***

Начало романа — здесь. Предыдущее — здесь.

И тут же мне подумалось следующее: А не есть ли моя неземная цивилизация — гость из будущего? О, это вполне ведь возможно! Ведь более чем вероятно, что пророчества Бенедиктова сбудутся, и тогда неизвестно, во что превратится наша цивилизация. Что, собственно, означает эта дегуманизация? Что угодно! Может быть, смерть, по нашим понятиям. Переход в другой режим бытия. Существование за гранью времени, где все перемешано и нет ни прошлого, ни будущего. Тогда, возможно, Теофиль — это наше же будущее (с нашей, временной и временной точки зрения). Но с его–то точки зрения не должно существовать ни прошлого, ни будущего, ибо он — вне времени. С его точки зрения мое, например, существование может представляться единым целым, в котором тоже не времени и последовательности, а есть лишь отвлеченная идея герметизма. И быть может, с его точки зрения, существование нашей цивилизации тоже представляется вне всякого времени и развития — как просто идея цивилизации вообще, которая и есть сам Теофиль, который (в нашем будущем) просто мыслит себя и таким образом существует (в нашем настоящем — как бы своем прошлом). Бенедиктовская дегуманизация — это тогда возвращение мысли небесного странника в себя! Он как бы перестает мыслить свое вымышленное им же самим прошлое, оставаясь уже только самим собой — идеей цивилизации, которая есть только пустая идея организма. Но в таком случае становится опять непонятно, откуда же взялся наш поклонник? — если из будущего, то лишь из нашего будущего, ибо у отвлеченной идеи самой по себе не может быть будущего. Ведь это только с нашей точки зрения идея может «становиться». Только мы можем помыслить, что земная цивилизация станет неземной (помыслить, что с нашей помощью цивилизация превратится в ничто); с точки же зрения «пребывающей идеи» — нет разницы между ее земным и неземным воплощением. И вот получается, что, с точки зрения небесного странника, он вовсе даже не гость из будущего или из какой–то отдаленной части вселенной, но — та самая земная цивилизация, в которой мы все живем. И тогда его поклонение земным богам — просто–напросто общение с участниками этой земной цивилизации, общение частей и целого. Выходит дело, летят теперь к чертовой матери мои представления о звездном страннике?.. Впрочем, почему же летят? — все, напротив, впервые становится на свои места…

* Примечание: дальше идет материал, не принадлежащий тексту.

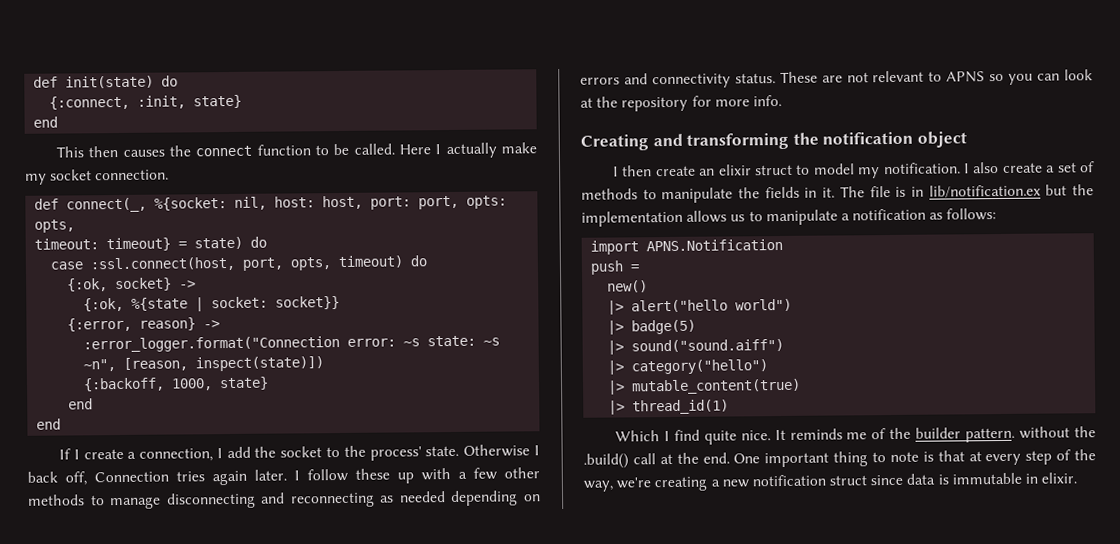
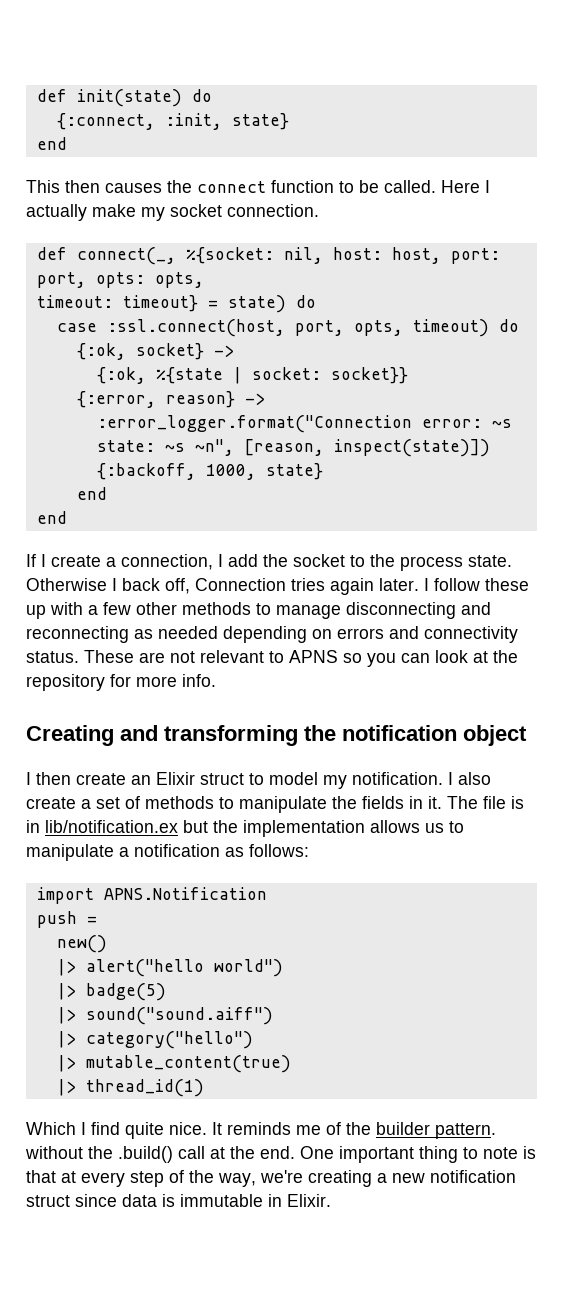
[369,446,422,461] process' -> [400,556,463,571] process
[718,164,752,176] elixir -> [156,772,195,785] Elixir
[1041,472,1078,484] elixir. -> [287,1194,331,1207] Elixir.

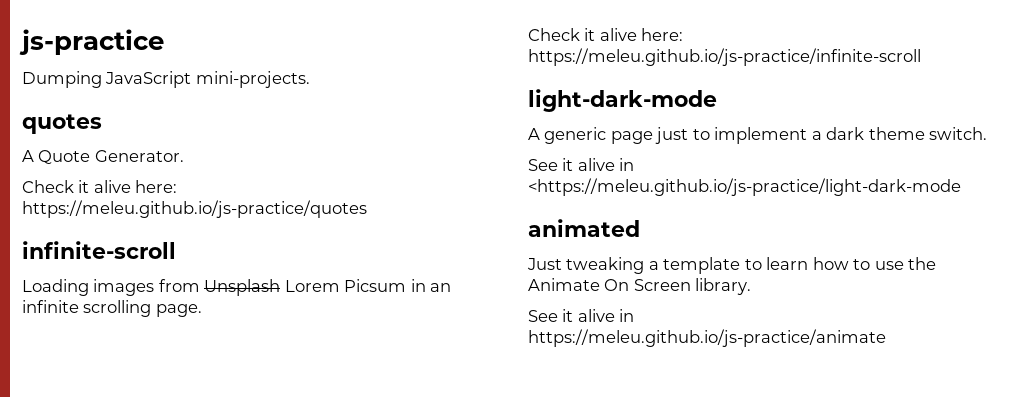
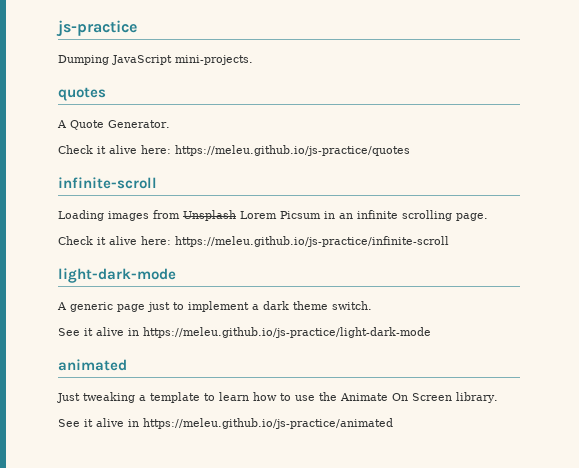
[528,178,961,196] <https://meleu.github.io/js-practice/light-dark-mode -> [143,327,431,338] https://meleu.github.io/js-practice/light-dark-mode
[528,329,886,347] https://meleu.github.io/js-practice/animate -> [143,418,393,429] https://meleu.github.io/js-practice/animated

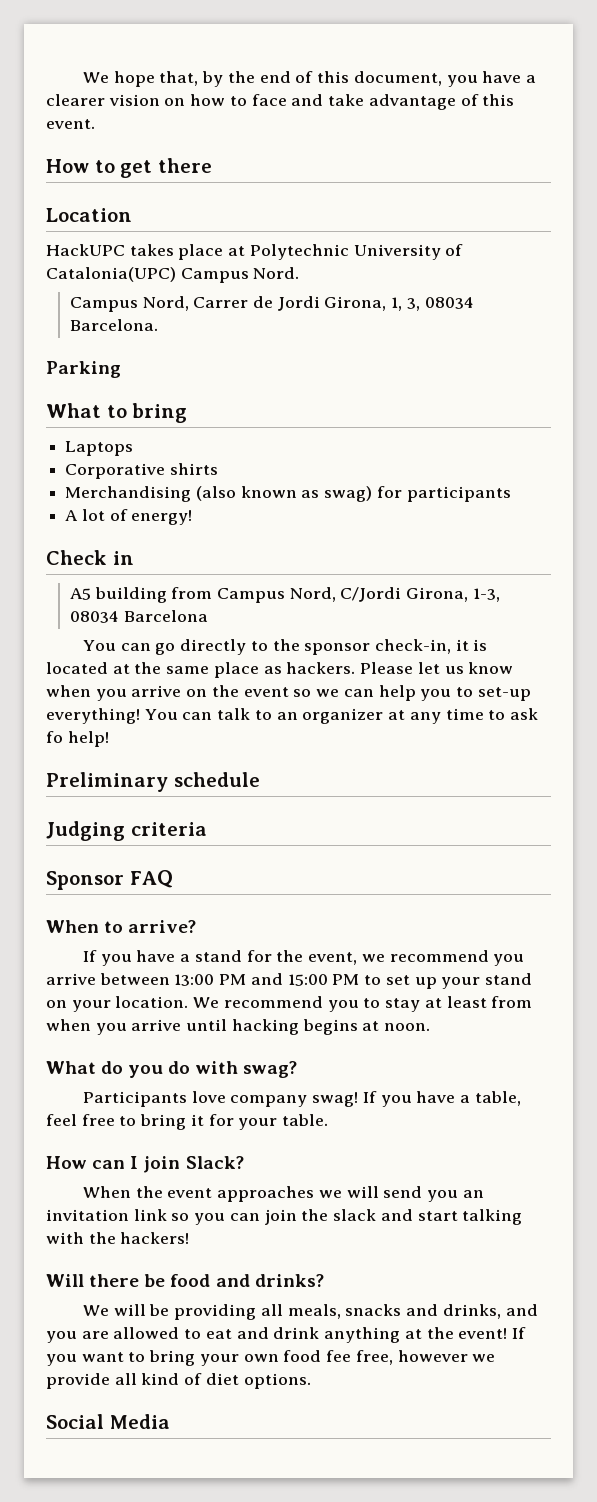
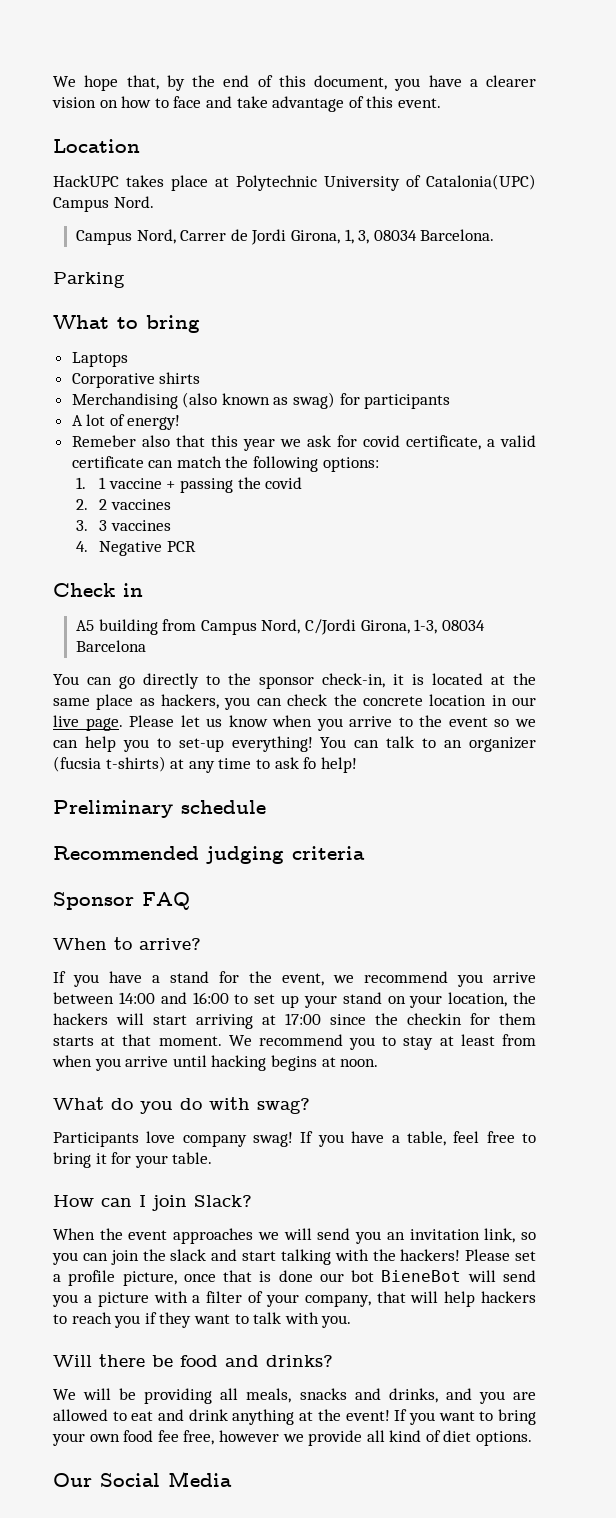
[46,158,212,178] // How to get there -> (441, 103) none
(193, 517) none -> [71,435,536,451] [71,456,379,472] [76,477,303,493] [76,499,171,510] [76,520,171,531] [76,541,196,556] // Remeber also that this year we ask for covid certificate, a valid certificate can match the following options: // 1. 1 vaccine + passing the covid // 2. 2 vaccines // 3. 3 vaccines // 4. Negative PCR
[286,662,356,674] hackers. -> [161,694,536,710] [53,715,123,731] hackers, you can check the concrete location in our live page.
[186,689,208,697] on -> [398,717,413,727] to
(384, 716) none -> [53,756,166,772] (fucsia t-shirts)
[46,821,125,841] Judging -> [53,846,284,864] Recommended judging
[174,973,360,986] 13:00 PM and 15:00 PM -> [118,992,229,1004] 14:00 and 16:00
[115,996,189,1008] location. -> [448,992,536,1007] [53,1013,536,1029] [53,1034,222,1046] location, the hackers will start arriving at 17:00 since the checkin for them starts at that moment.
[133,1209,167,1221] link -> [484,1228,516,1243] link,
(190, 1238) none -> [465,1249,536,1261] [53,1270,536,1286] [52,1291,536,1307] [53,1312,352,1328] Please set a profile picture, once that is done our bot BieneBot will send you a picture with a filter of your company, that will help hackers to reach you if they want to talk with you.
(311, 1381) none -> [53,1473,92,1487] Our

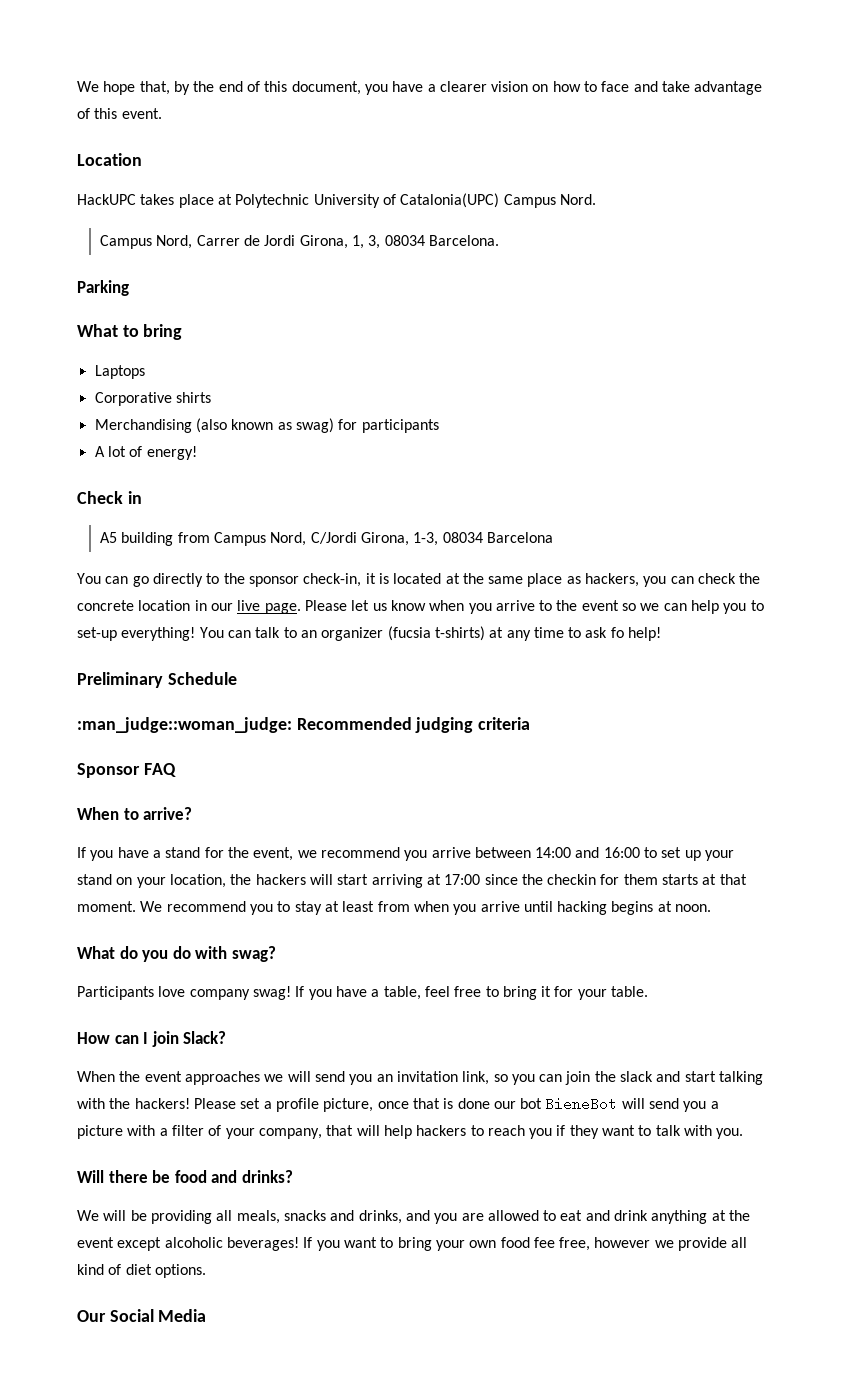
[71,435,536,451] [71,456,379,472] [76,477,303,493] [76,499,171,510] [76,520,171,531] [76,541,196,556] // Remeber also that this year we ask for covid certificate, a valid certificate can match the following options: // 1. 1 vaccine + passing the covid // 2. 2 vaccines // 3. 3 vaccines // 4. Negative PCR -> (197, 453) none
[181,800,266,814] schedule // -> [167,672,237,685] [77,717,292,733] Schedule // :man_judge::woman_judge:
[345,1410,390,1421] event! -> [77,1237,299,1251] event except alcoholic beverages!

Эти путаные мысли пронеслись у меня в голове вихрем, внезапной догадкой, не подтвержденной ничем (даже опусканием диафрагмы). Пришли внезапно и внезапно же были остановлены тронувшим меня за руку Бенедиктовым. Взглянув на него, я только еще успел подумать, что, возможно, они (эти мысли) навеяны не оставлявшим меня в последние дни впечатлением (скорее, настроением), что судьба — это предопределение будущим. Видимо, в этом нам придется еще разбираться, а пока выкиньте все это из головы, читатель.

Когда Фал Палыч коснулся моей руки, я пришел в себя, оглянулся и заметил, что Марлинского уже нет с нами.

— Вот что, — сказал Бенедиктов, — чуть не забыл: тебе завтра с утра позвонят. Ну вот насчет этой твоей, ить, программы. Ты ведь ничего мне не ответил, а нам для некоторых наших дел понадобятся деньги.

— Каких дел?

— Ну, наших! — вот куда мы сейчас идем? Забыл? Дела делать, подключаться к одной такой группке. Не к болельщикам же «Спартака» подключаться? — «Свиньи, свиньи, хрю–хрю–хрю». Нет, есть более достойные люди. А вот свою программу ты все–таки продай — если уж сам не хочешь с нею мараться…

И тут только я сообразил, откуда взялась у Бенедиктова фантазия подключиться к какой–нибудь группе (а таким образом ведь и ко всему обществу), — подключиться и влиять на ход вещей в мире. До крайности это забавно бывает, читатель, узнать в чужих «глобальных» идеях свои, по сути дела, мошеннические махинации. Да вы посмотрите сами: идею подключиться к обществу и таким образом влиять на него (в общем, извлекать для себя прибыль) Бенедиктов передрал у меня! Ведь это же моя идея: подключиться к машине Госбанка, встроить в нее свою программу и таким образом обогатиться. Моя идея, только чуть–чуть загримированная. Смешно! Но ведь главное здесь не голая эта идея, а программа — что подключить (и как это сделать). Вот, значит, для чего я ему нужен! Отдаешь ли, Фалуша, ты себе в этом отчет?.. Впрочем, вот еще попутная мысль: Фал Палыч и говорит–то со всеми по–разному лишь потому, что легко проникается чужими влияниями и, так проникая в чужую душу, сразу находит отмычку к тому, как убедить человека в нужном ему, Бенедиктову. Он убеждает нас нашими собственными доводами.